Elhuyar Fundazioa
English physicist born at Cheetham Hall near Manchester on December 18, 1856. At the age of fourteen he began his engineering studies at the Manchester school, but soon he was given the tendency to physics.
In 1876 he travelled to Cambridge with a scholarship and spent the years there until his death. He finished his career as a mathematician. Then in 1884, when he was only twenty-six, he was professor of physics for the retirement of John Rayleigh. He assumed responsibility for the Cavendish laboratory and was a good director in subatomic physics in the 20th century. At the beginning of the 20th century Britain was a pioneer.
Thomson began to work on Maxwell's electromagnetic radiation theory and then on cathodic rays. These rays were a new form of radiation, as they were not electromagnetic. William Crookes and other physicists demonstrated that cathodic rays were negatively charged particles, as the magnetic field diverted the rays. This test was not complete. To do this, the electric field should also divert the rays if they were formed by really charged particles.

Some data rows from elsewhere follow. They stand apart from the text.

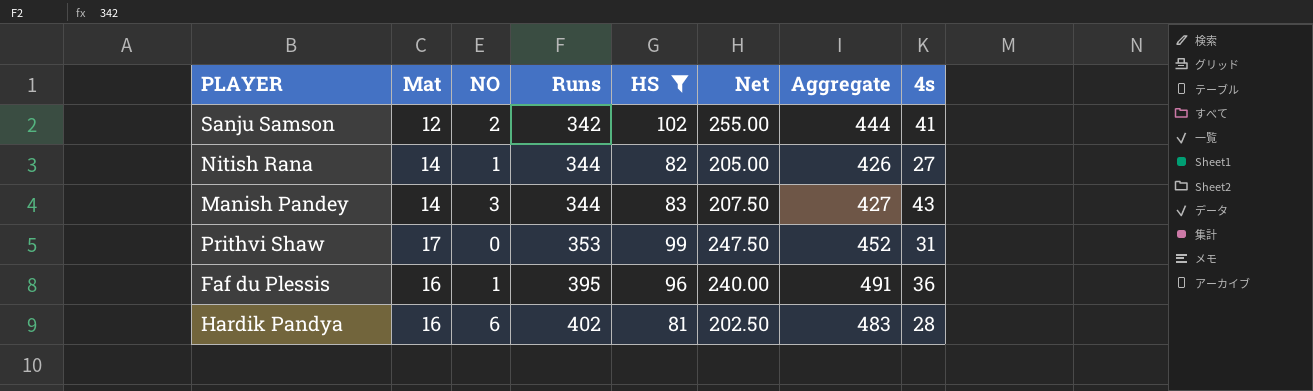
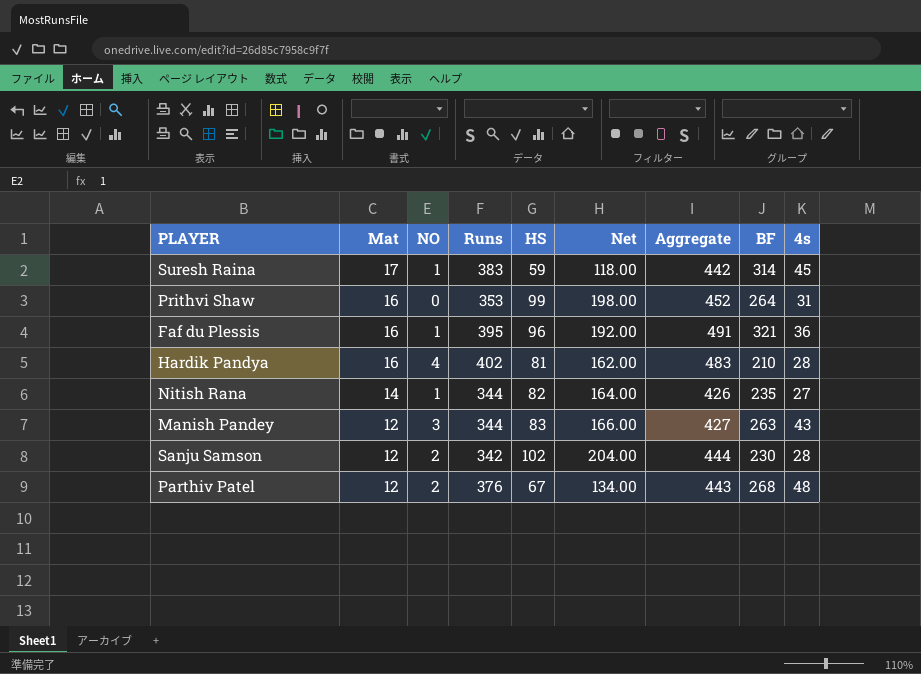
filter: HS >= 81 -> none
row order: Runs ascending -> Mat descending
column Net | formula: [HS] * 2.5 -> [HS] * 2
column BF | position: none -> 8
Prithvi Shaw | Mat: 17 -> 16
Hardik Pandya | NO: 6 -> 4
Manish Pandey | Mat: 14 -> 12
Sanju Samson | 4s: 41 -> 28

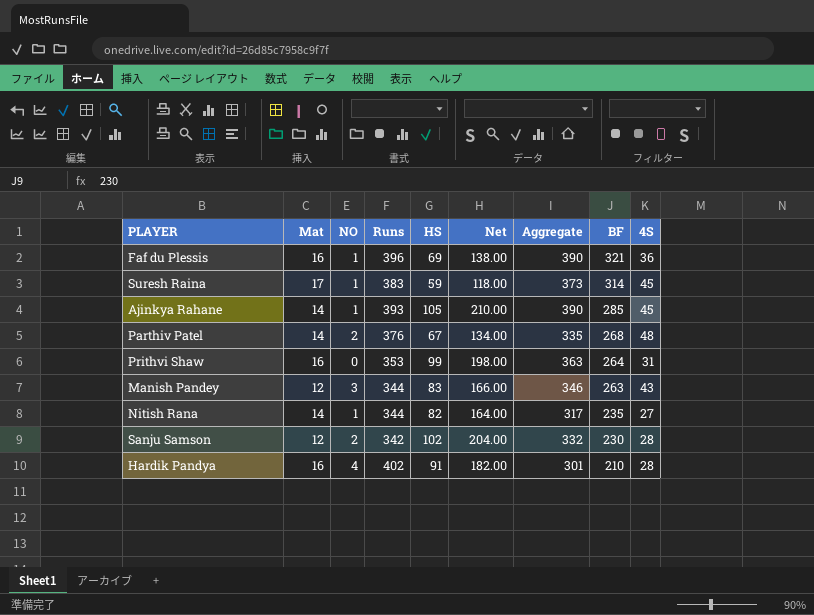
row order: Mat descending -> BF descending
column Aggregate | formula: [Runs] + [HS] -> [HS] + [BF]
column name: 4s -> 4S
Faf du Plessis | Runs: 395 -> 396
Faf du Plessis | HS: 96 -> 69
Faf du Plessis | Net: 192.00 -> 138.00
row Ajinkya Rahane: none -> 14 | 1 | 393 | 105 | 210.00 | 390 | 285 | 45
Parthiv Patel | Mat: 12 -> 14
Hardik Pandya | HS: 81 -> 91
Hardik Pandya | Net: 162.00 -> 182.00

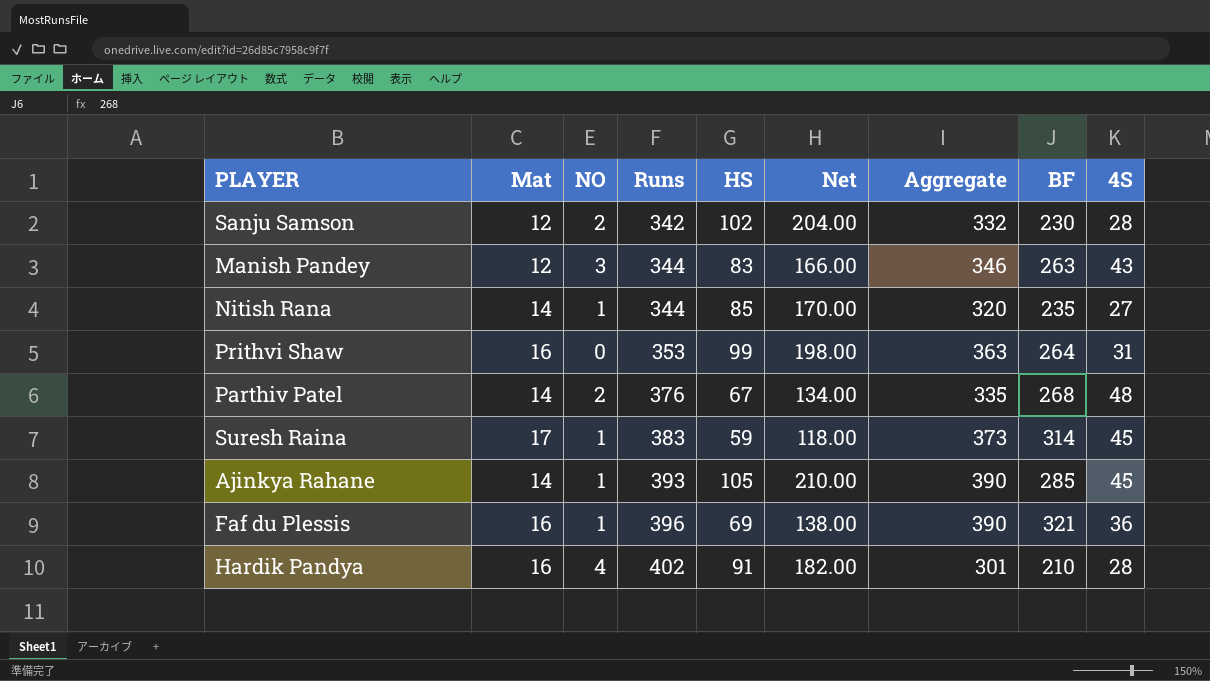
row order: BF descending -> Runs ascending
Nitish Rana | HS: 82 -> 85
Nitish Rana | Net: 164.00 -> 170.00
Nitish Rana | Aggregate: 317 -> 320

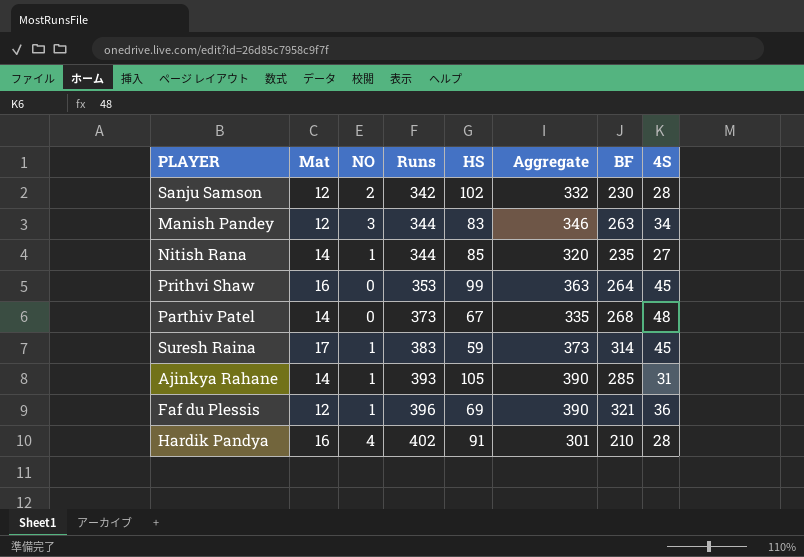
column Net | formula: [HS] * 2 -> none
Manish Pandey | 4S: 43 -> 34
Prithvi Shaw | 4S: 31 -> 45
Parthiv Patel | NO: 2 -> 0
Parthiv Patel | Runs: 376 -> 373
Ajinkya Rahane | 4S: 45 -> 31
Faf du Plessis | Mat: 16 -> 12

Thomson demonstrated in 1897 that the electric field diverted cathodic rays using the tubes with the most perfect fault possible. Later it has been considered that cathodic rays are negatively charged particles. Thomson also measured the relationship between load and mass of cathodic ray particles. According to Faraday's electrochemical laws, if the electric charge was the minimum of the ions, the particle mass of the cathodic rays was much smaller than that of the hydrogen atom. Therefore, the particles of the cathodic rays were much smaller than the atoms and for the first time we could start talking about subatomic particles.
These subatomic particles were accepted as electrical current units. George Stoney had proposed the word electron for the hypothetical electrical unit and Hendrik Lorentz applied it to cathodic ray particles. As the last trial to demonstrate the presence of these particles in cathodic rays was conducted by Thomson, who demonstrated that the size of the particles was smaller than the atom, the discovery of the electron is attributed to Thomson. Today we also know that the mass of the electron is 1837 times smaller than that of the hydrogen atom.
For Thomson the electron was a universal component of matter. He therefore formulated one of the first theories on the internal structure of the atom. For Thomson the atom was a sphere of positive electricity in which negative electrons were located neutralizing the positive charge. This initial theory was soon replaced by another one devised by Thomson's student Ernest Rutherford. Rutherford's theory was logically more complete and useful.
In 1906 Thomson received the Nobel Prize in Physics for his work with the electron. In 1908 he obtained the title of Sir. In the field of the awards it must be said that Thomson taught famous students and seven of them subsequently received the Nobel Prize.
Since 1906 he took over the Thomson ray channels, the rays that Eugen Goldstein found twenty years earlier. By forming a positively charged ion flow, he called them positive rays.
Thomson diverted the ray channels by magnetic and electric fields. Ions with different load/mass ratio printed different aspects of the photographic plate. In 1912 he was able to verify that the neon gas ions fell to two distinct points, as if it were a mixture of ions of two different types, as if it were a mixture of ions of different charge, mass or both. Frederick Soddy suggested that there could be isotopes. Isotopes are atoms whose mass is exclusively atomic.
Thomson collected in his essay the traces of what the neon could contain isotopes. Later, his disciple Francis William Aston continued these investigations, clearly demonstrating the existence of isotopes.
Thomson died in Cambridge on 30 August 1940, the eve of the famous battle of England. His body was buried in Westminster Abbey next to Newton's tomb more than fifty years ago.